__SUPPLIED ENTRIES__
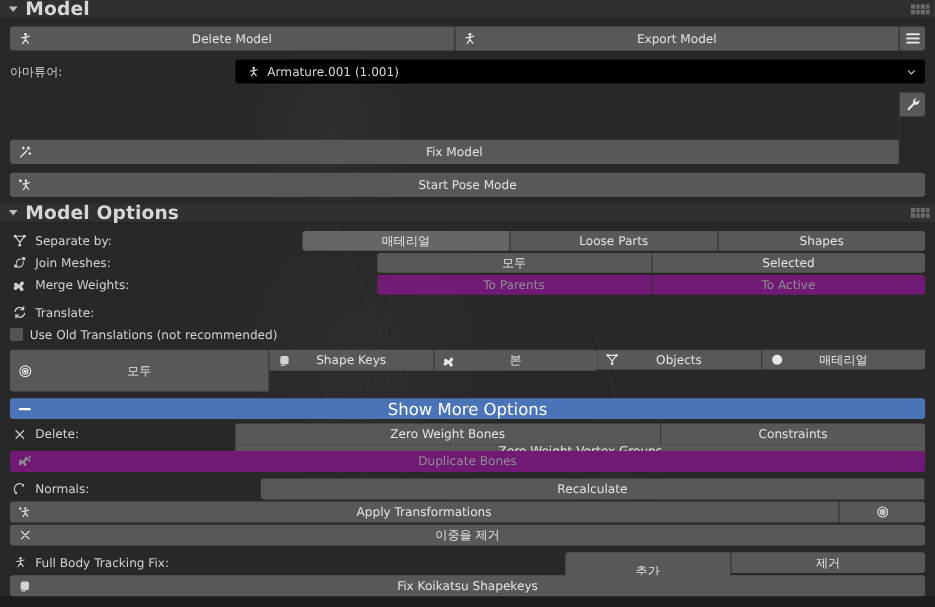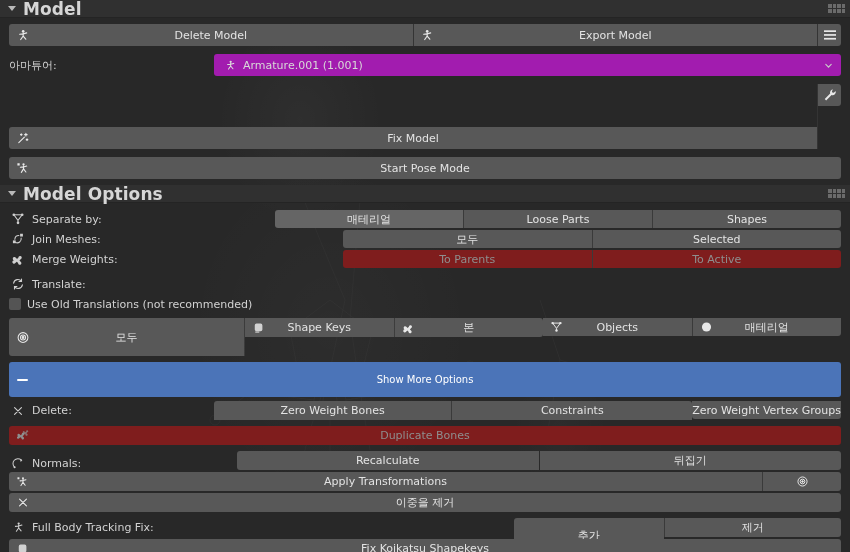--- a/index.html
+++ b/index.html
@@ -66,52 +66,52 @@
     position:relative;
     border-radius:3px;
     font-size:11px;
     white-space:nowrap;
     user-select:none;
   }
   .btn.sq{ border-radius:0; }
   .btn.l{ border-radius:3px 0 0 3px; }
   .btn.r{ border-radius:0 3px 3px 0; }
   .btn.hover{ background:#656565; }
-  .btn.dim{ color:#8e8e8e; background:#7f1d1d; }
+  .btn.dim{ color:#8e8e8e; background:#701a75; }
   .btn .ico{
     position:absolute; left:6px; top:50%; transform:translateY(-50%);
     width:15px; height:15px; display:flex; align-items:center; justify-content:center;
   }
   .sep{ width:1px; background:#343434; flex:none; }
   .sepv{ width:1px; background:#3a3a3a; flex:none; }
 
   .lbl{
     display:flex; align-items:center;
     font-size:11px; color:#d2d2d2; white-space:nowrap;
   }
   .lbl .ic{ width:18px; display:flex; align-items:center; justify-content:center; margin-right:5px; }
 
   .blue{
     background:#4b74b8; color:#ffffff;
-    height:35px; border-radius:3px;
+    height:19px; border-radius:3px;
     display:flex; align-items:center; justify-content:center;
-    position:relative; font-size:10px;
+    position:relative; font-size:15px;
   }
   .blue .minus{
     position:absolute; left:8px; top:50%; transform:translateY(-50%);
     width:11px; height:2px; background:#ffffff; border-radius:1px;
   }
 
   .chk{
     width:12px;height:12px;background:#545454;border-radius:2px;
     margin-right:6px; flex:none;
   }
 
   .dropdown{
-    flex:1; height:22px; background:#a21caf; border-radius:3px;
+    flex:1; height:22px; background:#000000; border-radius:3px;
     display:flex; align-items:center; position:relative;
     padding-left:8px; color:#d8d8d8; font-size:11px;
   }
   .dropdown .dicon{ width:16px;height:16px;display:flex;align-items:center;justify-content:center; margin-right:5px; }
   .dropdown .chev{
     position:absolute; right:9px; top:50%; transform:translateY(-50%);
     width:8px;height:8px;
   }
   svg{ display:block; }
 </style>
@@ -433,21 +433,21 @@
 
     <div class="row" style="height:19px;">
       <div class="lbl" style="flex:0 0 205px;">
         <span class="ic">
           <svg width="12" height="12" viewBox="0 0 14 14" stroke="#cfcfcf" stroke-width="1.3" stroke-linecap="round">
             <path d="M3 3 L11 11 M11 3 L3 11"></path>
           </svg>
         </span>
         <span>Delete:</span>
       </div>
-      <div style="flex:1 1 0;display:flex;flex-direction:row;">
+      <div style="flex:1 1 0;display:flex;flex-direction:column;">
         <div class="row" style="height:19px;">
           <div class="btn l" style="flex:1 1 0;height:19px;border-radius:3px 0 0 0;">
             <span>Zero Weight Bones</span>
           </div>
           <div class="sepv"></div>
           <div class="btn r" style="flex:0 0 240px;height:19px;border-radius:0 3px 0 0;">
             <span>Constraints</span>
           </div>
         </div>
         <div style="height:1px;background:#343434;"></div>
@@ -466,38 +466,35 @@
             <path d="M3.4 8.4a1.6 1.6 0 1 1 1.1-2.7l1.3 1.3 1.3-1.3A1.6 1.6 0 1 1 9.4 7.0L8.1 8.3l1.3 1.3a1.6 1.6 0 1 1-2.7 1.0l-1.2-1.2-1.3 1.2A1.6 1.6 0 1 1 3.4 8.4z"></path>
             <path d="M9.6 4.6a1.3 1.3 0 1 1 .9-2.2l1.0 1.0 1.0-1.0a1.3 1.3 0 1 1 1.4 1.1l-1.0 1.0 1.0 1.0a1.3 1.3 0 1 1-2.2.8l-.9-.9-1.0.9a1.3 1.3 0 1 1-.2-1.7z" opacity=".75"></path>
           </svg>
         </span>
         <span>Duplicate Bones</span>
       </div>
     </div>
 
     <div class="gap6"></div>
 
-    <div class="row" style="height:19px;align-items:flex-end;">
+    <div class="row" style="height:19px;">
       <div class="lbl" style="flex:0 0 228px;">
         <span class="ic">
           <svg width="13" height="13" viewBox="0 0 16 16" fill="none" stroke="#cfcfcf" stroke-width="1.25" stroke-linecap="round">
             <path d="M3.2 12.6 A6 6 0 0 1 11.4 3.6"></path>
             <path d="M11.0 2.4 L12.8 5.0 L9.8 5.4 z" fill="#cfcfcf" stroke="none"></path>
             <circle cx="3.2" cy="12.6" r="1.3" fill="#cfcfcf" stroke="none"></circle>
           </svg>
         </span>
         <span>Normals:</span>
       </div>
       <div class="btn l" style="flex:1 1 0;height:19px;">
         <span>Recalculate</span>
       </div>
       <div class="sepv"></div>
-      <div class="btn r" style="flex:1 1 0;height:19px;">
-        <span>뒤집기</span>
-      </div>
     </div>
 
     <div class="gap2"></div>
 
     <div class="row" style="height:19px;">
       <div class="btn l" style="flex:1 1 auto;height:19px;">
         <span class="ico">
           <svg width="13" height="13" viewBox="0 0 16 16" stroke="#e8e8e8" stroke-width="1.3" fill="none" stroke-linecap="round">
             <rect x="1.8" y="2.2" width="2.4" height="2.4" fill="#e8e8e8" stroke="none"></rect>
             <circle cx="8.6" cy="3.3" r="1.3" fill="#e8e8e8" stroke="none"></circle>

__ACTION ITEM__
Could you retype all the entries above exactly, without the pictures?

__TASK ANSWER__
--- a/index.html
+++ b/index.html
@@ -66,52 +66,52 @@
     position:relative;
     border-radius:3px;
     font-size:11px;
     white-space:nowrap;
     user-select:none;
   }
   .btn.sq{ border-radius:0; }
   .btn.l{ border-radius:3px 0 0 3px; }
   .btn.r{ border-radius:0 3px 3px 0; }
   .btn.hover{ background:#656565; }
-  .btn.dim{ color:#8e8e8e; background:#7f1d1d; }
+  .btn.dim{ color:#8e8e8e; background:#701a75; }
   .btn .ico{
     position:absolute; left:6px; top:50%; transform:translateY(-50%);
     width:15px; height:15px; display:flex; align-items:center; justify-content:center;
   }
   .sep{ width:1px; background:#343434; flex:none; }
   .sepv{ width:1px; background:#3a3a3a; flex:none; }
 
   .lbl{
     display:flex; align-items:center;
     font-size:11px; color:#d2d2d2; white-space:nowrap;
   }
   .lbl .ic{ width:18px; display:flex; align-items:center; justify-content:center; margin-right:5px; }
 
   .blue{
     background:#4b74b8; color:#ffffff;
-    height:35px; border-radius:3px;
+    height:19px; border-radius:3px;
     display:flex; align-items:center; justify-content:center;
-    position:relative; font-size:10px;
+    position:relative; font-size:15px;
   }
   .blue .minus{
     position:absolute; left:8px; top:50%; transform:translateY(-50%);
     width:11px; height:2px; background:#ffffff; border-radius:1px;
   }
 
   .chk{
     width:12px;height:12px;background:#545454;border-radius:2px;
     margin-right:6px; flex:none;
   }
 
   .dropdown{
-    flex:1; height:22px; background:#a21caf; border-radius:3px;
+    flex:1; height:22px; background:#000000; border-radius:3px;
     display:flex; align-items:center; position:relative;
     padding-left:8px; color:#d8d8d8; font-size:11px;
   }
   .dropdown .dicon{ width:16px;height:16px;display:flex;align-items:center;justify-content:center; margin-right:5px; }
   .dropdown .chev{
     position:absolute; right:9px; top:50%; transform:translateY(-50%);
     width:8px;height:8px;
   }
   svg{ display:block; }
 </style>
@@ -433,21 +433,21 @@
 
     <div class="row" style="height:19px;">
       <div class="lbl" style="flex:0 0 205px;">
         <span class="ic">
           <svg width="12" height="12" viewBox="0 0 14 14" stroke="#cfcfcf" stroke-width="1.3" stroke-linecap="round">
             <path d="M3 3 L11 11 M11 3 L3 11"></path>
           </svg>
         </span>
         <span>Delete:</span>
       </div>
-      <div style="flex:1 1 0;display:flex;flex-direction:row;">
+      <div style="flex:1 1 0;display:flex;flex-direction:column;">
         <div class="row" style="height:19px;">
           <div class="btn l" style="flex:1 1 0;height:19px;border-radius:3px 0 0 0;">
             <span>Zero Weight Bones</span>
           </div>
           <div class="sepv"></div>
           <div class="btn r" style="flex:0 0 240px;height:19px;border-radius:0 3px 0 0;">
             <span>Constraints</span>
           </div>
         </div>
         <div style="height:1px;background:#343434;"></div>
@@ -466,38 +466,35 @@
             <path d="M3.4 8.4a1.6 1.6 0 1 1 1.1-2.7l1.3 1.3 1.3-1.3A1.6 1.6 0 1 1 9.4 7.0L8.1 8.3l1.3 1.3a1.6 1.6 0 1 1-2.7 1.0l-1.2-1.2-1.3 1.2A1.6 1.6 0 1 1 3.4 8.4z"></path>
             <path d="M9.6 4.6a1.3 1.3 0 1 1 .9-2.2l1.0 1.0 1.0-1.0a1.3 1.3 0 1 1 1.4 1.1l-1.0 1.0 1.0 1.0a1.3 1.3 0 1 1-2.2.8l-.9-.9-1.0.9a1.3 1.3 0 1 1-.2-1.7z" opacity=".75"></path>
           </svg>
         </span>
         <span>Duplicate Bones</span>
       </div>
     </div>
 
     <div class="gap6"></div>
 
-    <div class="row" style="height:19px;align-items:flex-end;">
+    <div class="row" style="height:19px;">
       <div class="lbl" style="flex:0 0 228px;">
         <span class="ic">
           <svg width="13" height="13" viewBox="0 0 16 16" fill="none" stroke="#cfcfcf" stroke-width="1.25" stroke-linecap="round">
             <path d="M3.2 12.6 A6 6 0 0 1 11.4 3.6"></path>
             <path d="M11.0 2.4 L12.8 5.0 L9.8 5.4 z" fill="#cfcfcf" stroke="none"></path>
             <circle cx="3.2" cy="12.6" r="1.3" fill="#cfcfcf" stroke="none"></circle>
           </svg>
         </span>
         <span>Normals:</span>
       </div>
       <div class="btn l" style="flex:1 1 0;height:19px;">
         <span>Recalculate</span>
       </div>
       <div class="sepv"></div>
-      <div class="btn r" style="flex:1 1 0;height:19px;">
-        <span>뒤집기</span>
-      </div>
     </div>
 
     <div class="gap2"></div>
 
     <div class="row" style="height:19px;">
       <div class="btn l" style="flex:1 1 auto;height:19px;">
         <span class="ico">
           <svg width="13" height="13" viewBox="0 0 16 16" stroke="#e8e8e8" stroke-width="1.3" fill="none" stroke-linecap="round">
             <rect x="1.8" y="2.2" width="2.4" height="2.4" fill="#e8e8e8" stroke="none"></rect>
             <circle cx="8.6" cy="3.3" r="1.3" fill="#e8e8e8" stroke="none"></circle>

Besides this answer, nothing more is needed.